[Code change snippets]
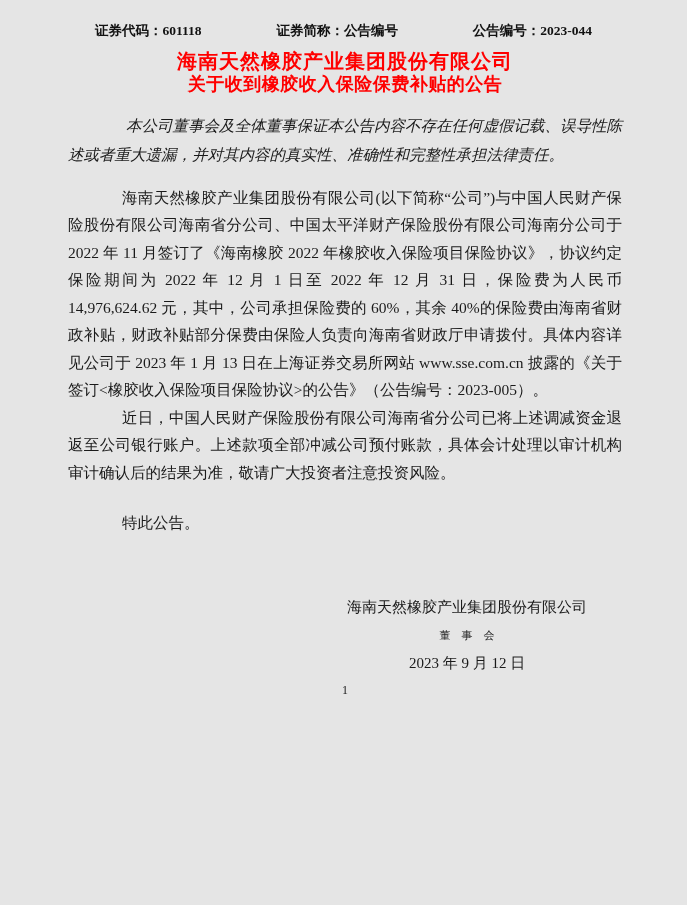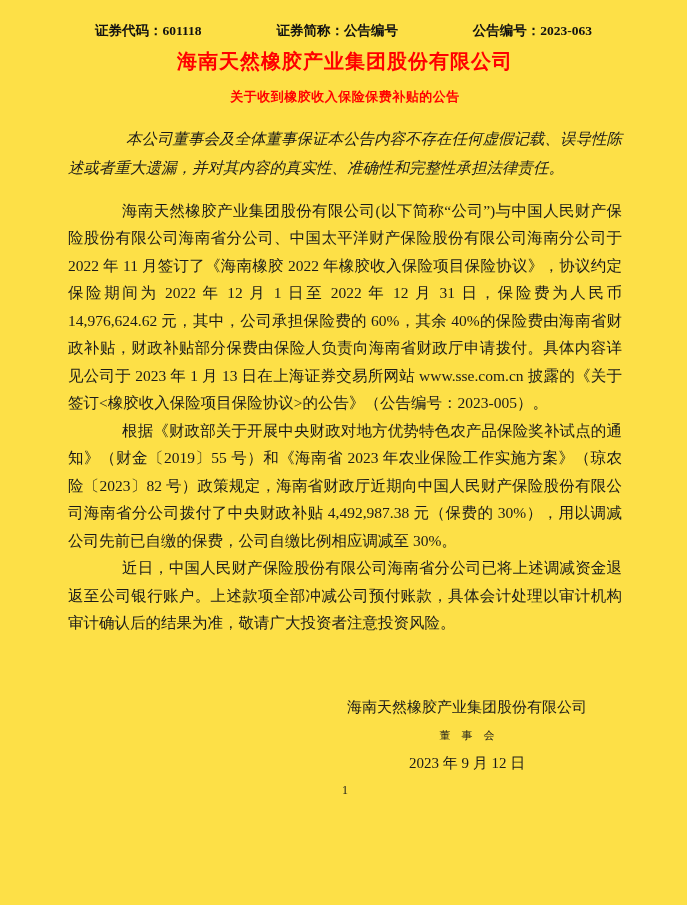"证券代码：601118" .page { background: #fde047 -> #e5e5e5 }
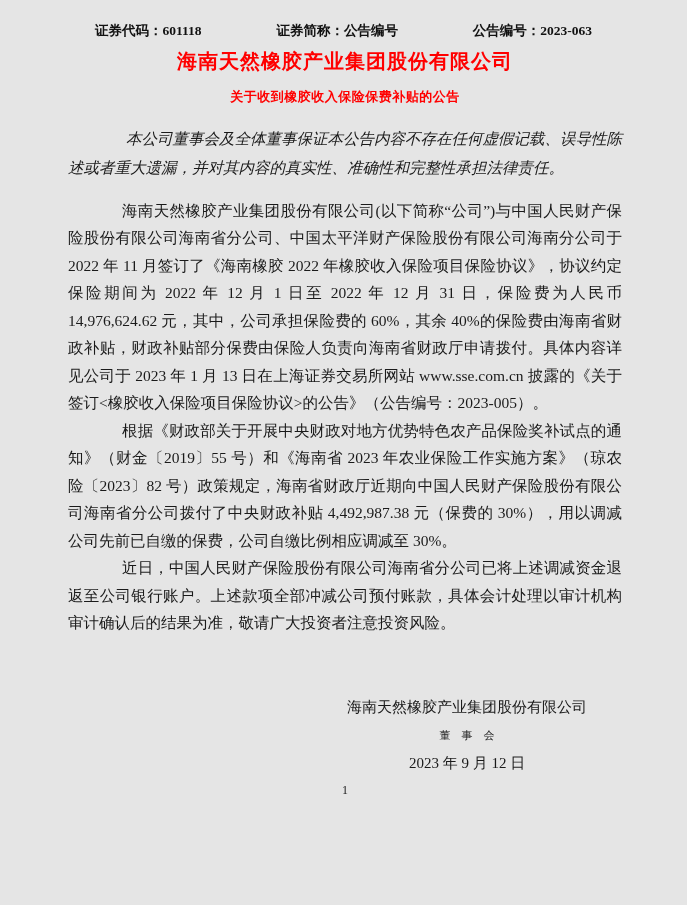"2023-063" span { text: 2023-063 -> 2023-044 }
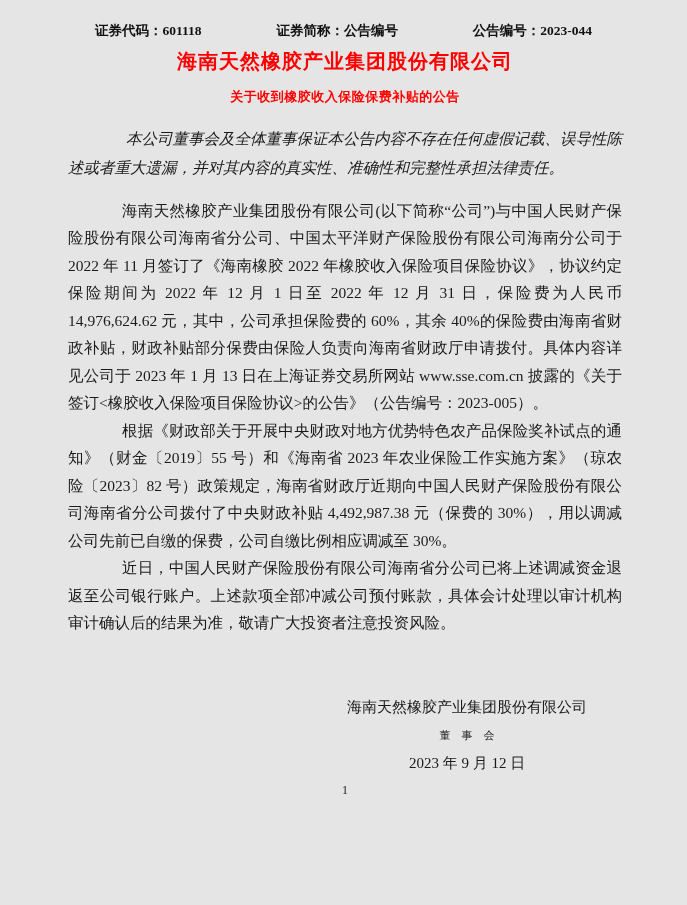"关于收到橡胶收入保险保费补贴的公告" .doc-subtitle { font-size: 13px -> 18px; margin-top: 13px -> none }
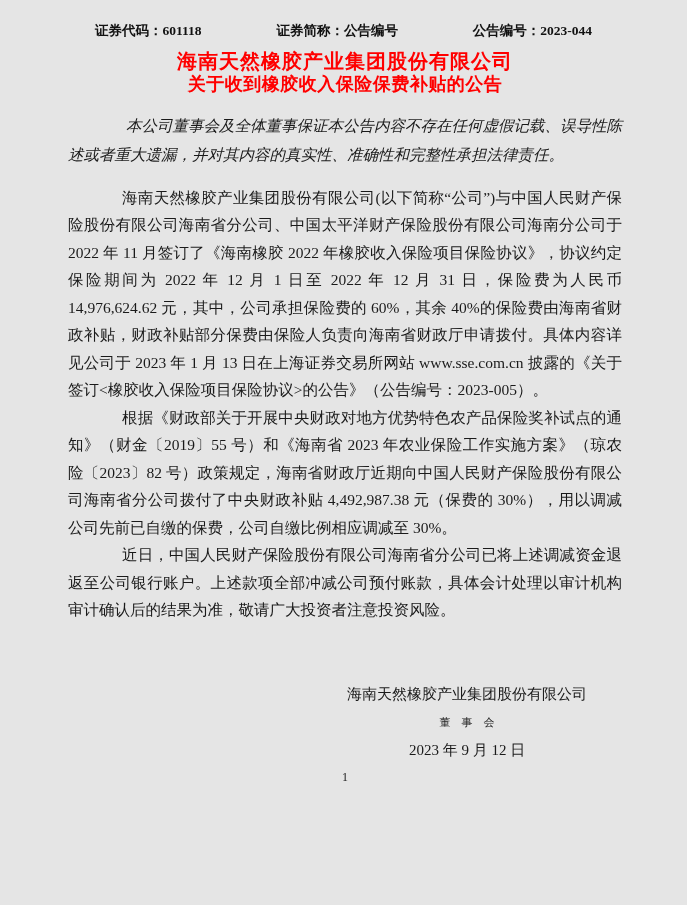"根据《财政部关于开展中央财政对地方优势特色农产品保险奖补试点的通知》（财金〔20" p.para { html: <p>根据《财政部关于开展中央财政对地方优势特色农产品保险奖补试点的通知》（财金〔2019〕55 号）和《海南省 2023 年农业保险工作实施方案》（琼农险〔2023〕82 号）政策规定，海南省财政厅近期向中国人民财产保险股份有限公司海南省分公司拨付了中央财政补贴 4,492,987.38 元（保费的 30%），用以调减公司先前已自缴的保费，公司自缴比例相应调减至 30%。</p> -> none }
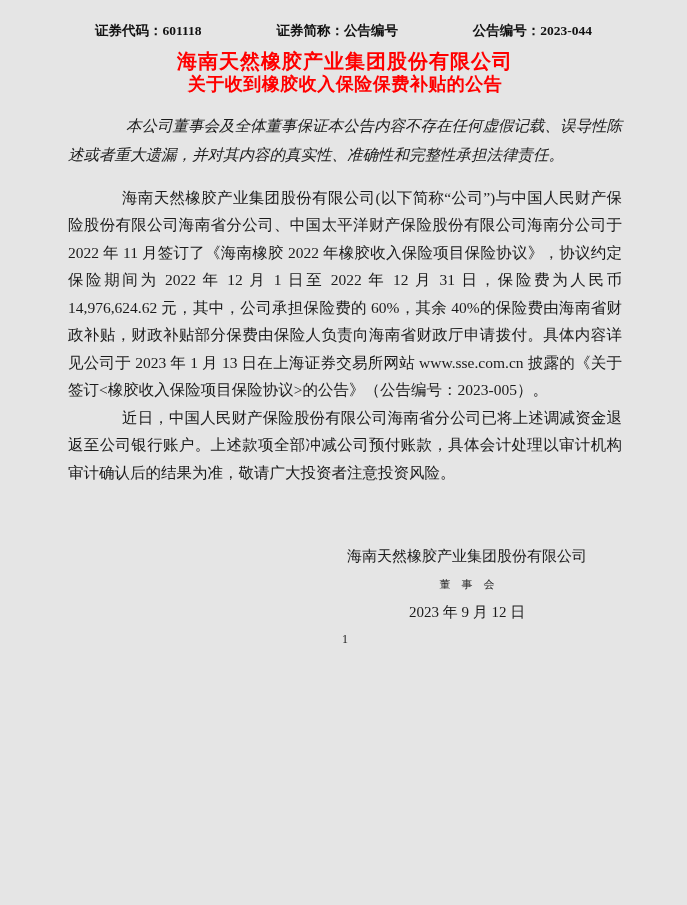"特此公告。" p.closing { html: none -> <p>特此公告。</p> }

▶ **EXERCISE**
Please reproduce, word for word, only the lines from the line that holds "text: 2023-063 ->" through the final line of the entries above, omitting any pictures.

▶ **EXERCISE OUTPUT**
"2023-063" span { text: 2023-063 -> 2023-044 }
"关于收到橡胶收入保险保费补贴的公告" .doc-subtitle { font-size: 13px -> 18px; margin-top: 13px -> none }
"根据《财政部关于开展中央财政对地方优势特色农产品保险奖补试点的通知》（财金〔20" p.para { html: <p>根据《财政部关于开展中央财政对地方优势特色农产品保险奖补试点的通知》（财金〔2019〕55 号）和《海南省 2023 年农业保险工作实施方案》（琼农险〔2023〕82 号）政策规定，海南省财政厅近期向中国人民财产保险股份有限公司海南省分公司拨付了中央财政补贴 4,492,987.38 元（保费的 30%），用以调减公司先前已自缴的保费，公司自缴比例相应调减至 30%。</p> -> none }
"特此公告。" p.closing { html: none -> <p>特此公告。</p> }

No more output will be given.